▶ **Work to be completed**
Starting at the line that contains "border: 3px solid #F5954F;", quote every line through the end of the entries, word for word, skipping the pictures.

▶ **Records**
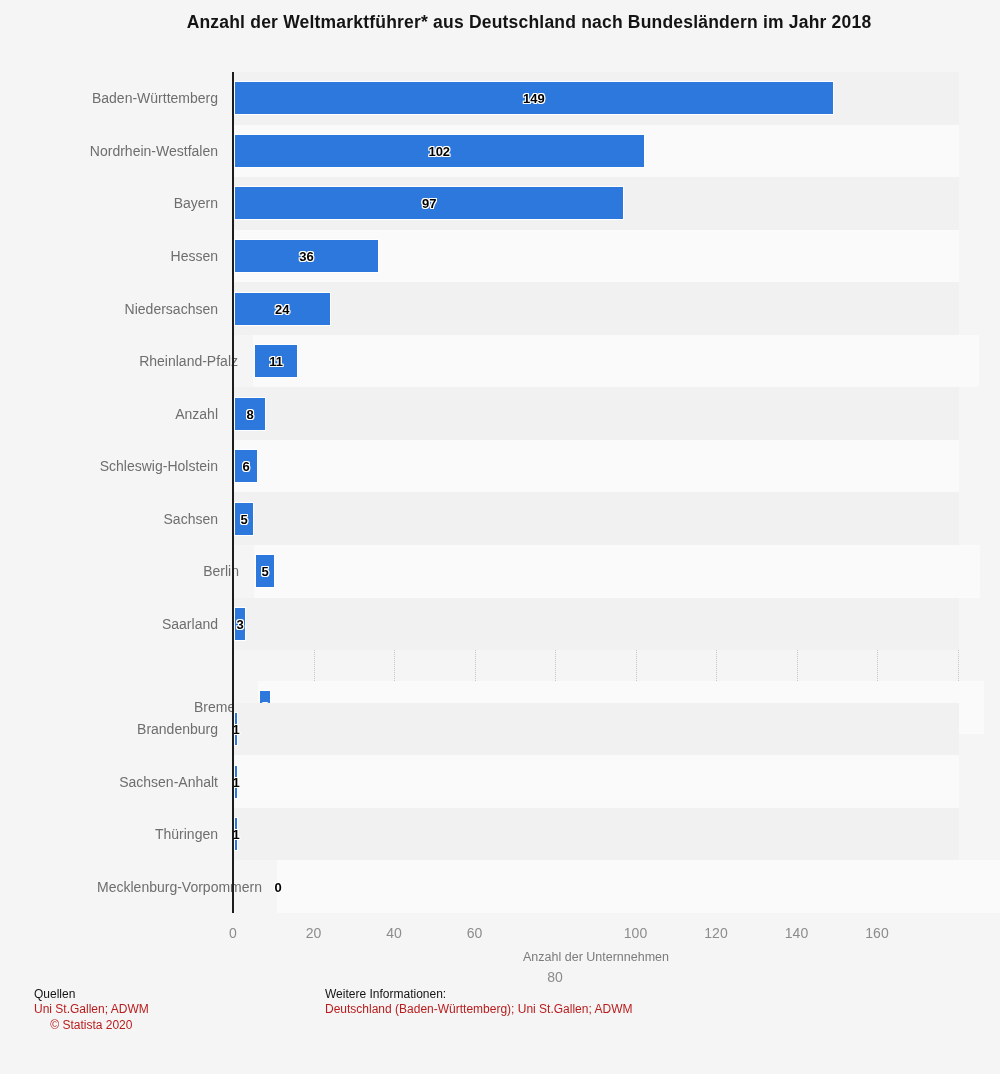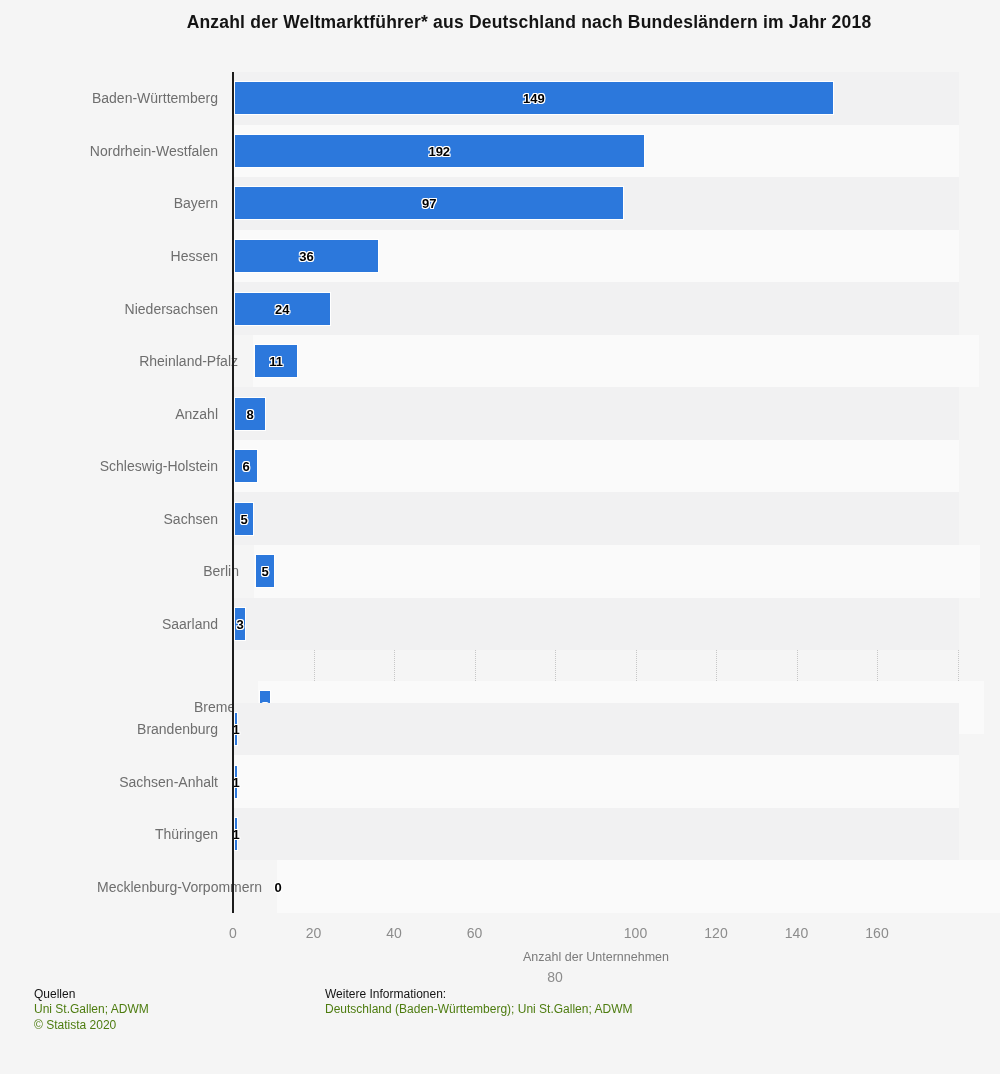--- a/index.html
+++ b/index.html
@@ -88,7 +88,7 @@
         <div class="cat-label">Nordrhein-Westfalen</div>
         <div class="bar-wrap">
           <div class="bar" style="width: 410.55px; background: rgb(44, 120, 220);"></div>
-          <div class="val-label" style="left: 205.275px;">192</div>
+          <div class="val-label" style="left: 205.275px;">102</div>
         </div>
       </div>
       <div class="row" style="top: 177.12px; height: 52.56px;">

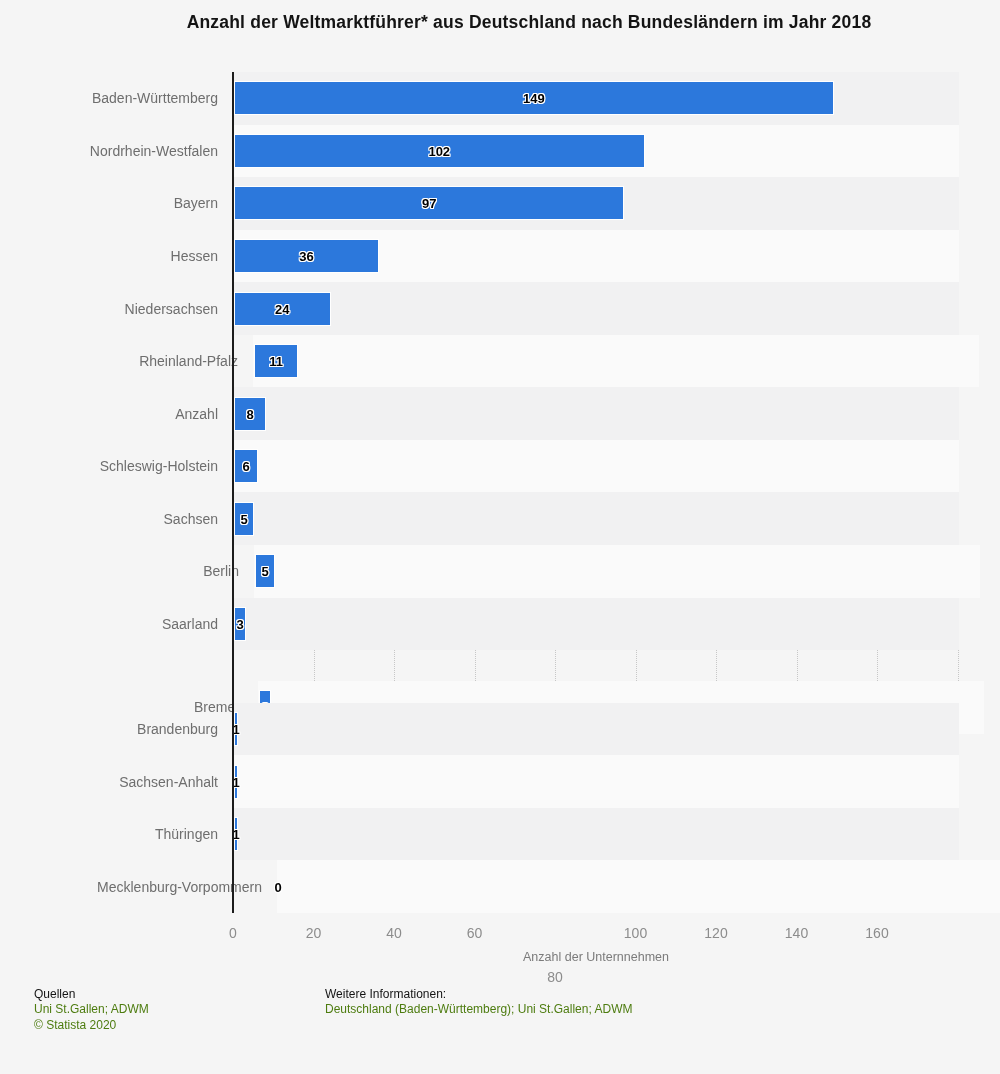--- a/index.html
+++ b/index.html
@@ -55,7 +55,7 @@
   .footer .col-left{position:absolute;left:34px;top:0;}
   .footer .col-right{position:absolute;left:325px;top:0;}
   .footer .dark{color:#141414;line-height:16px;}
-  .footer .grey{color:#4d7c0f;line-height:15.5px;}
+  .footer .grey{color:#b91c1c;line-height:15.5px;text-align:center;}
 </style>
 </head>
 <body>

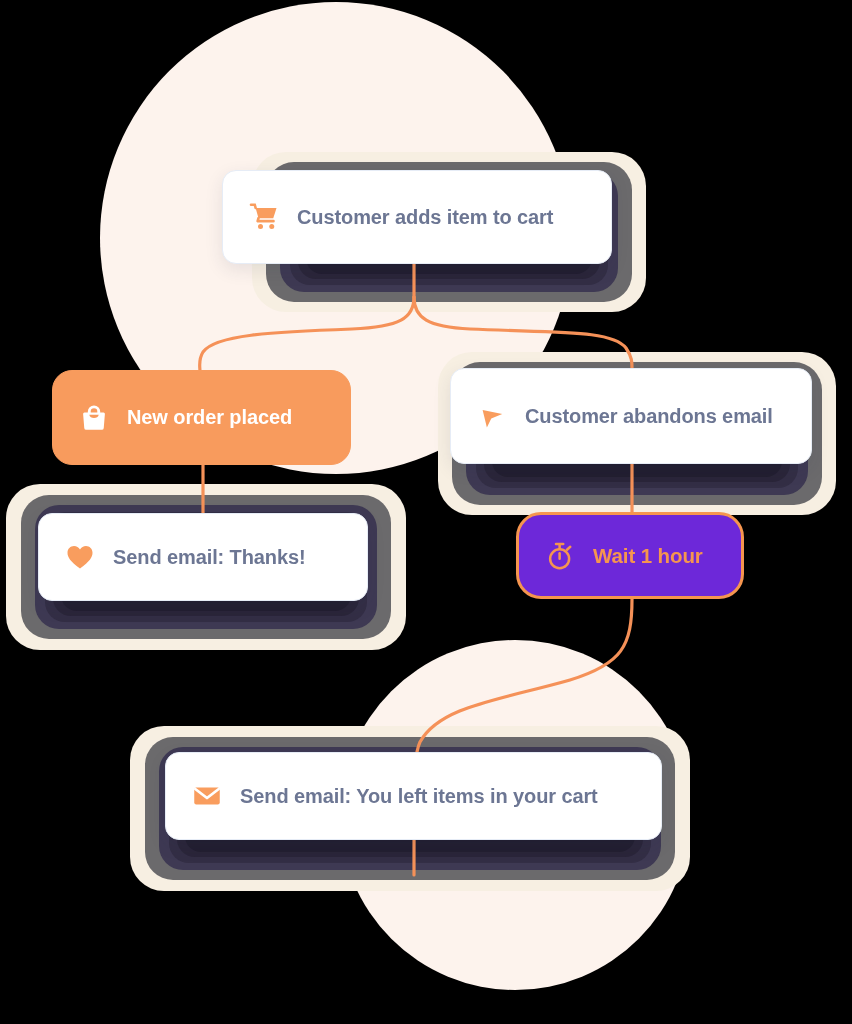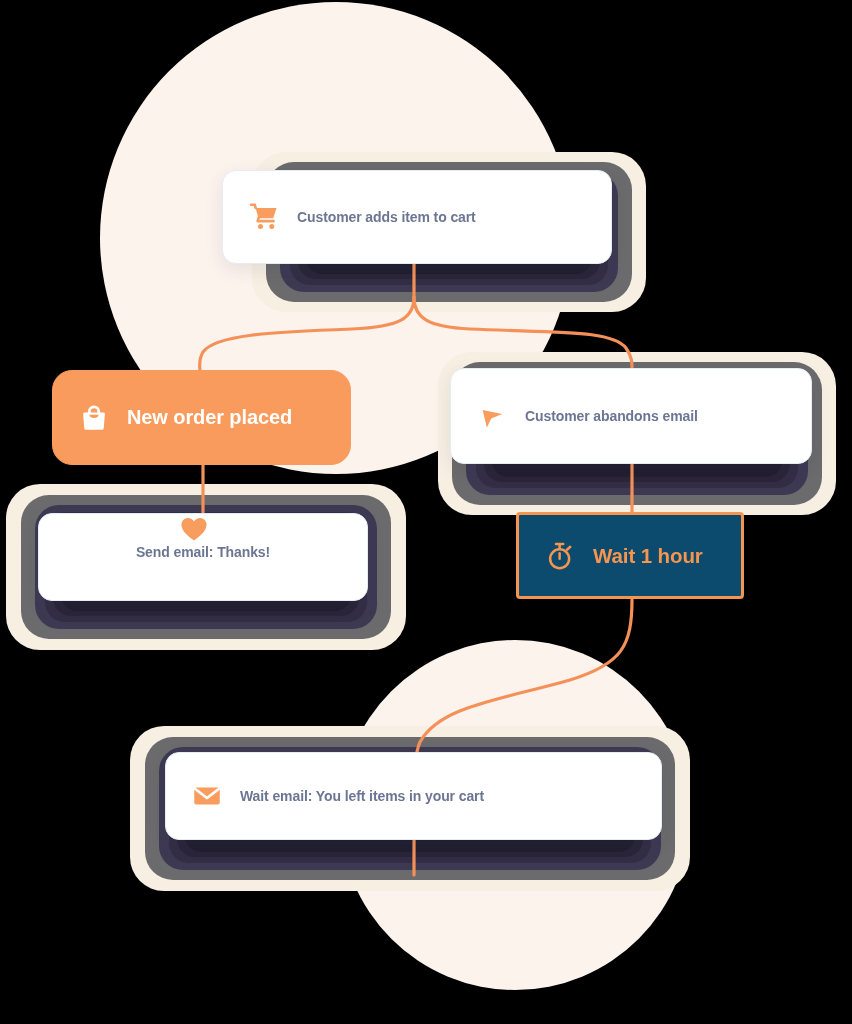--- a/index.html
+++ b/index.html
@@ -66,7 +66,7 @@
     margin-right: 18px;
   }
   .node .label {
-    font-size: 14px;
+    font-size: 20px;
     font-weight: 700;
     letter-spacing: -0.1px;
   }

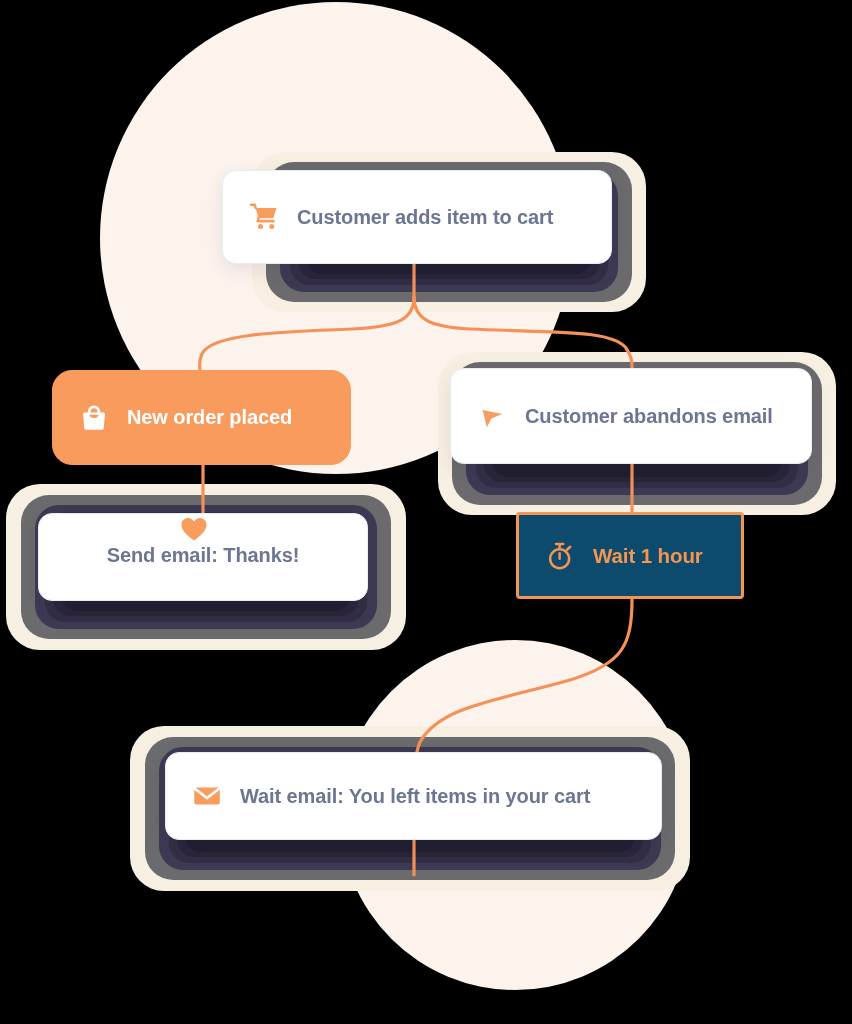--- a/index.html
+++ b/index.html
@@ -94,7 +94,7 @@
   #node-cart      { left: 222px; top: 170px; width: 390px;  height: 94px; }
   #node-order     { left: 52px;  top: 370px; width: 299px;  height: 95px; }
   #node-abandon   { left: 450px; top: 368px; width: 362px;  height: 96px; }
-  #node-thanks    { left: 38px;  top: 513px; width: 330px;  height: 88px; flex-direction: column; }
+  #node-thanks    { left: 38px;  top: 513px; width: 330px;  height: 88px; }
   #node-wait      { left: 516px; top: 512px; width: 228px;  height: 87px; }
   #node-leftitems { left: 165px; top: 752px; width: 497px;  height: 88px; }
 

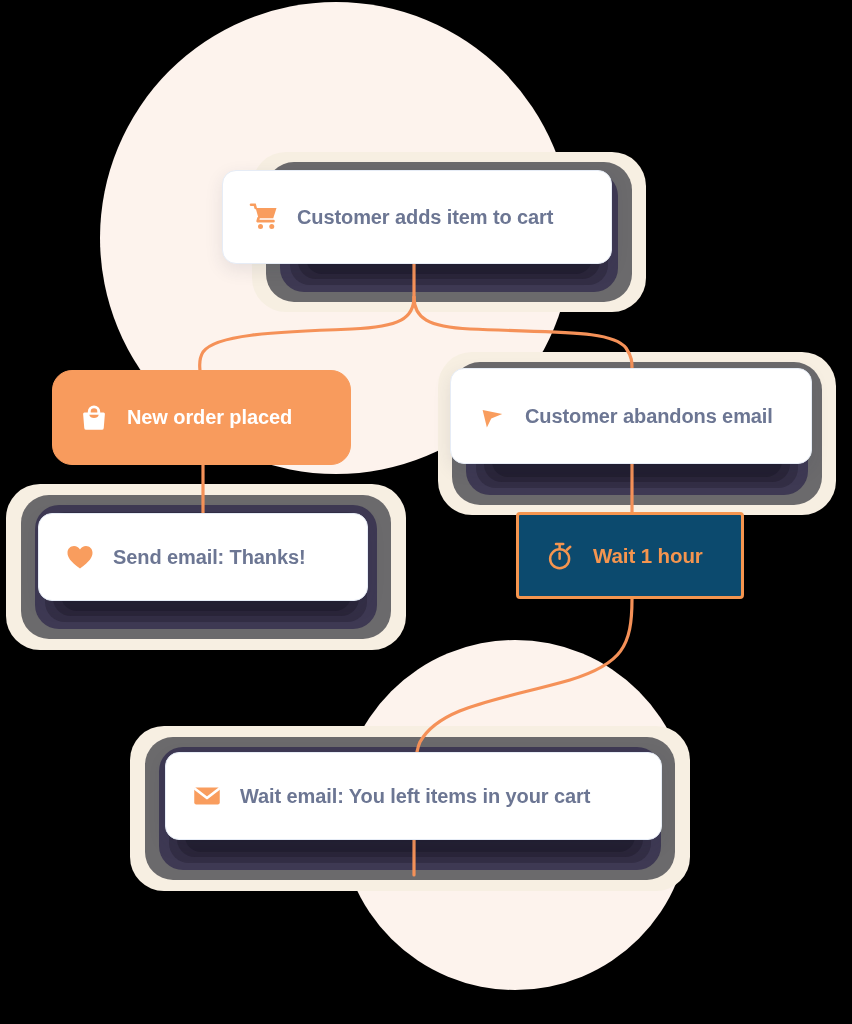--- a/index.html
+++ b/index.html
@@ -84,10 +84,10 @@
     border-radius: 20px;
   }
   .node.outlined {
-    background: #0c4a6e;
+    background: #6d28d9;
     border: 3px solid #F5954F;
     color: #F5954F;
-    border-radius: 4px;
+    border-radius: 25px;
   }
 
   

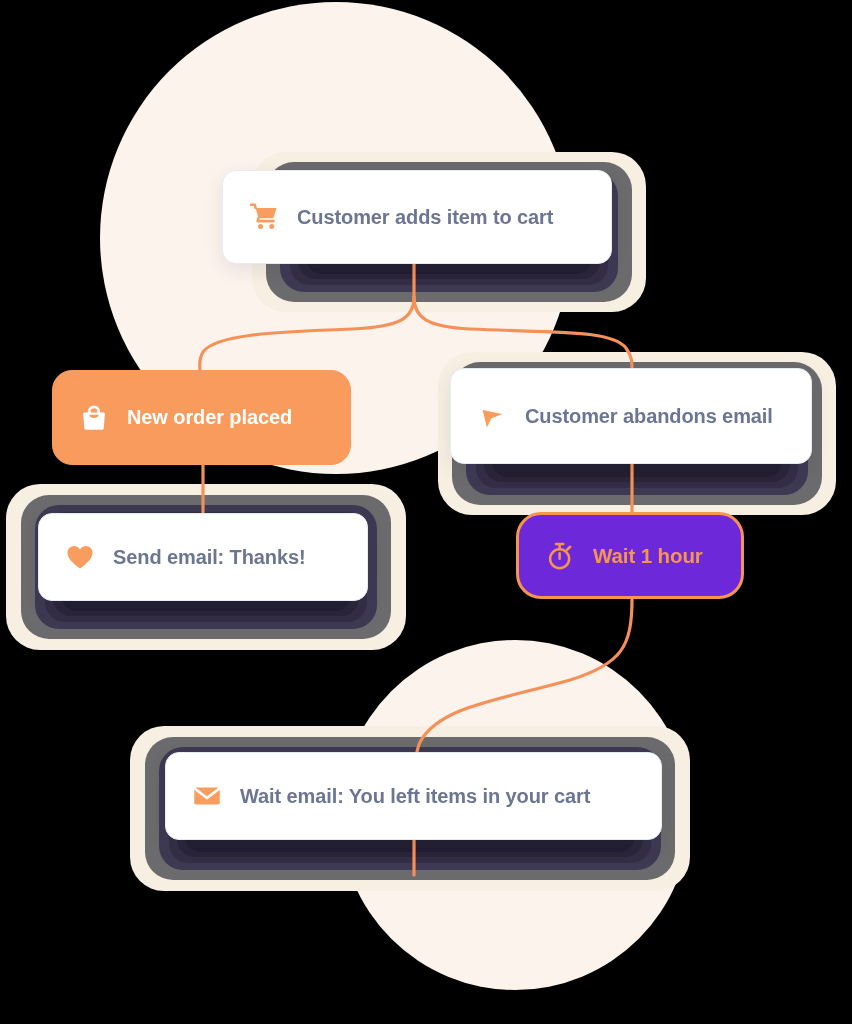--- a/index.html
+++ b/index.html
@@ -222,7 +222,7 @@
         <path d="M2.6 6.4 L12 13.6 L21.4 6.4" fill="none" stroke="#FFFFFF" stroke-width="2.2" stroke-linecap="round" stroke-linejoin="round"></path>
       </svg>
     </span>
-    <span class="label">Wait email:  You left items in your cart</span>
+    <span class="label">Send email:  You left items in your cart</span>
   </div>
 
 </div>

▶ **Written solution**
     border: 3px solid #F5954F;
     color: #F5954F;
-    border-radius: 4px;
+    border-radius: 25px;
   }
 
   

--- a/index.html
+++ b/index.html
@@ -222,7 +222,7 @@
         <path d="M2.6 6.4 L12 13.6 L21.4 6.4" fill="none" stroke="#FFFFFF" stroke-width="2.2" stroke-linecap="round" stroke-linejoin="round"></path>
       </svg>
     </span>
-    <span class="label">Wait email:  You left items in your cart</span>
+    <span class="label">Send email:  You left items in your cart</span>
   </div>
 
 </div>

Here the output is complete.